Inflasi AS yang
melonjak naik ke level 4,2% secara tahunan/year on year (0,8%, bulanan), selain lebih tinggi dari konsensus
pasar untuk kenaikan 3,7%, tetapi juga merupakan level inflasi tertinggi sejak
September 2008 silam. Menilik komponennya, tekanan inflasi mayoritas didorong
oleh kenaikan harga energi (25,0%, bulanan).
Berdasarkan Weekly
Market OCBC NISP Market Jurnal, kenaikan inflasi tersebut konsisten dengan
terus berlangsungnya pembatasan sosial di berbagai negara bagian AS,
meningkatnya harga komoditas, serta adanya low base effect (inflasi
April 2020: +0,3%, tahunan).
Sehingga, mengingat
salah satu mandat the Fed untuk menjaga stabilitas harga, maka terdapat
spekulasi pasar bahwa bank sentral akan melakukan tapering, atau
pengetatan kebijakan moneter lebih cepat dari yang diantisipasi sebelumnya. Hal
tersebut diperlukan guna mencegah terjadinya an overheating economy.
Baca juga: Mata Uang Kripto, antara FoMO atau Investasi? | Asumsi
Dalam sesi perdagangan
yang berlangsung hanya dua hari di minggu lalu (liburan Hari Raya Idul Fitri),
indeks IHSG yang berhasil diperdagangkan menguat 0,17%, namun tetap ditutup di
bawah level psikologis 6.000. Di pasar surat utang, obligasi pemerintah tenor
10-tahun melemah tipis, dengan imbal hasil naik sekitar 1 basis poin dalam
sepekan menuju level 6,41% – yang juga mengindikasikan terjadinya penurunan
harga. Sebaliknya, nilai tukar Rupiah berhasil menguat tipis, naik 0,61%
terhadap dolar AS, menuju level 14.198 per dolar AS.
Kenaikan inflasi di
Amerika Serikat ini akan turut mempengaruhi pasar di Indonesia. Hal ini
dikatakan oleh Peneliti di Institute for Development of Economics and
Finance (INDEF), Bhima Yudhistira Adhinegara.
“Inflasi yang lebih
tinggi di AS akan menyebabkan investor mencermati kebijakan tapering off
(pengurangan stimulus berupa pembelian surat berharga di pasar surat utang) bank
sentral AS. Kalau terjadi normalisasi stimulus moneter lebih cepat, akan
menyebabkan taper tantrum atau larinya dana asing dari negara
berkembang,” katanya saat dihubungi oleh Asumsi.co, Senin (24/05/2021).
Dengan adanya dana
asing keluar, kata dia, pasar saham bisa tekoreksi seperti tahun 2013 lalu.

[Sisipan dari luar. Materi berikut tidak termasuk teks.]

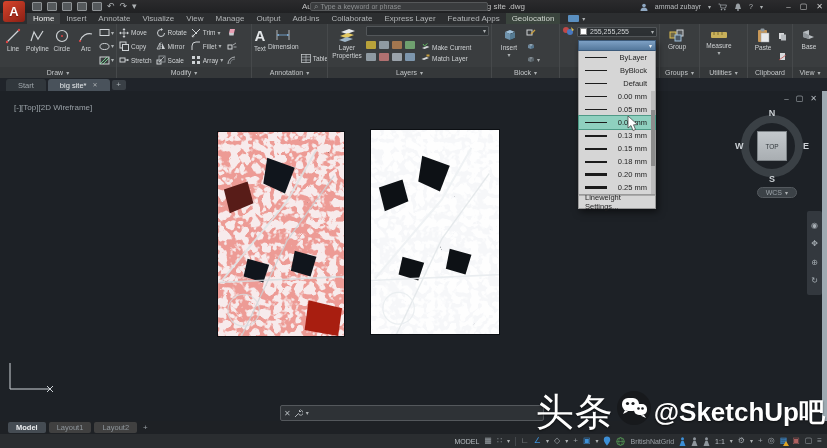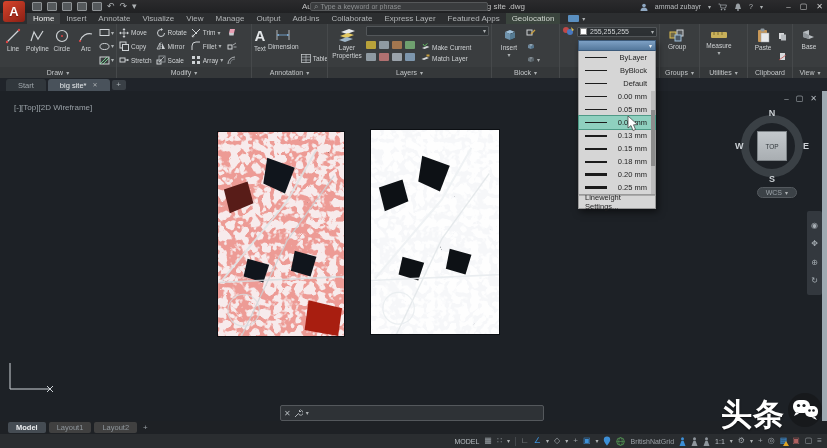--- a/index.html
+++ b/index.html
@@ -129,7 +129,7 @@
   
   .watermark { position:absolute; right:2px; bottom:10px; z-index:80; display:flex;
     align-items:center; color:#fff; }
-  .wm-prefix { font-size:31px; font-weight:bold; letter-spacing:1px; text-shadow:0 1px 2px #0009;text-align:center; }
+  .wm-prefix { font-size:38px; font-weight:normal; letter-spacing:1px; text-shadow:0 1px 2px #0009;text-align:center; }
   .wm-handle { font-size:26px; font-weight:bold; text-shadow:0 1px 2px #0009; }
   .wm-ghost { position:absolute; right:4px; bottom:26px; font-size:24px; font-weight:bold; color:#fff; opacity:.95; }
   .wm-logo { margin:0 2px 10px 2px; }

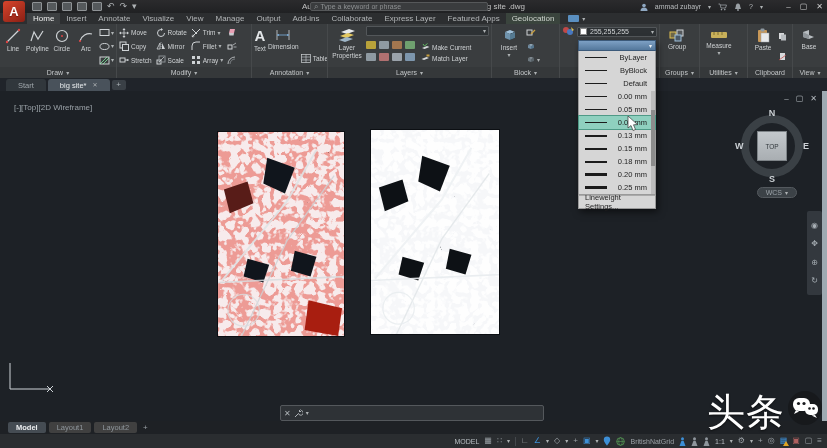--- a/index.html
+++ b/index.html
@@ -832,6 +832,7 @@
     <circle cx="26.5" cy="18.5" r="1.3" fill="#17191c"></circle>
     <path d="M28 25 L30 28 L24.5 25.5 Z" fill="#ffffff"></path>
   </svg>
+  <span class="wm-handle">@SketchUp吧</span>
 </div>
 
 </body></html>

Investor asing masuk ke aset aman dan menghindari aset yang berisiko di negara
berkembang. Hanya saja bakal ada resiko capital outflow dari pasar
saham. “Rupiah akan melemah. Ini patut diwaspadai,” ujarnya.
Ia menyarankan
pemerintah untuk memperkuat fundamental ekonomi dan kinerja emiten sebelum ada tapering
off dari the Fed. “Fundamental ekonomi, seperti percepatan pemulihan
mobilitas penduduk untuk belanja, kenaikan kepercayaan konsumen, kenaikan produksi
manufaktur dan peningkatan ekspor ke mitra dagang utama,” katanya.
Sektor riil
terganggu
Senada dengan
Bhima, Parto Kawito, analisis pasar modal, mengungkapkan bahwa Inflasi di AS
yang naik menjadi 4.2% YoY di bulan April memicu potensi kenaikan suku bunga
dan Yield US Treasury sehingga investor asing dikhawatirkan beralih, dari
investasi di negara berkembang menjadi kembali ke AS yang suku bunganya akan
naik.
Baca juga: Heboh Uang Rp128 Juta Raib dari ATM, Bagaimana Kisahnya? | Asumsi
“Sektor riil di
Indonesia bisa terganggu karena dana asing ogah masuk ke Indonesia, baik dalam
bentuk FDI atau portofolio. Rupiah berpotensi melemah terhadap Dolar AS karena
minat investor asing menukarkan Dolar AS ke Rupiah berkurang,”
kata Direktur PT Infovesta Utama ini.
Ia meminta
pemerintah untuk mengusahakan agar investor asing tertarik berinvestasi dengan
memberikan kemudahan berinvestasi, terutama dalam Foreign Direct Investment
(FDI). Selain itu, penerapan UU Ciptaker yang mempermudah investasi dijalankan
konsisten.
“Serta
memberikan insentif fiskal untuk sektor industri tertentu yang padat karya dan
ekspor oriented serta pemberantasan KKN,” katanya.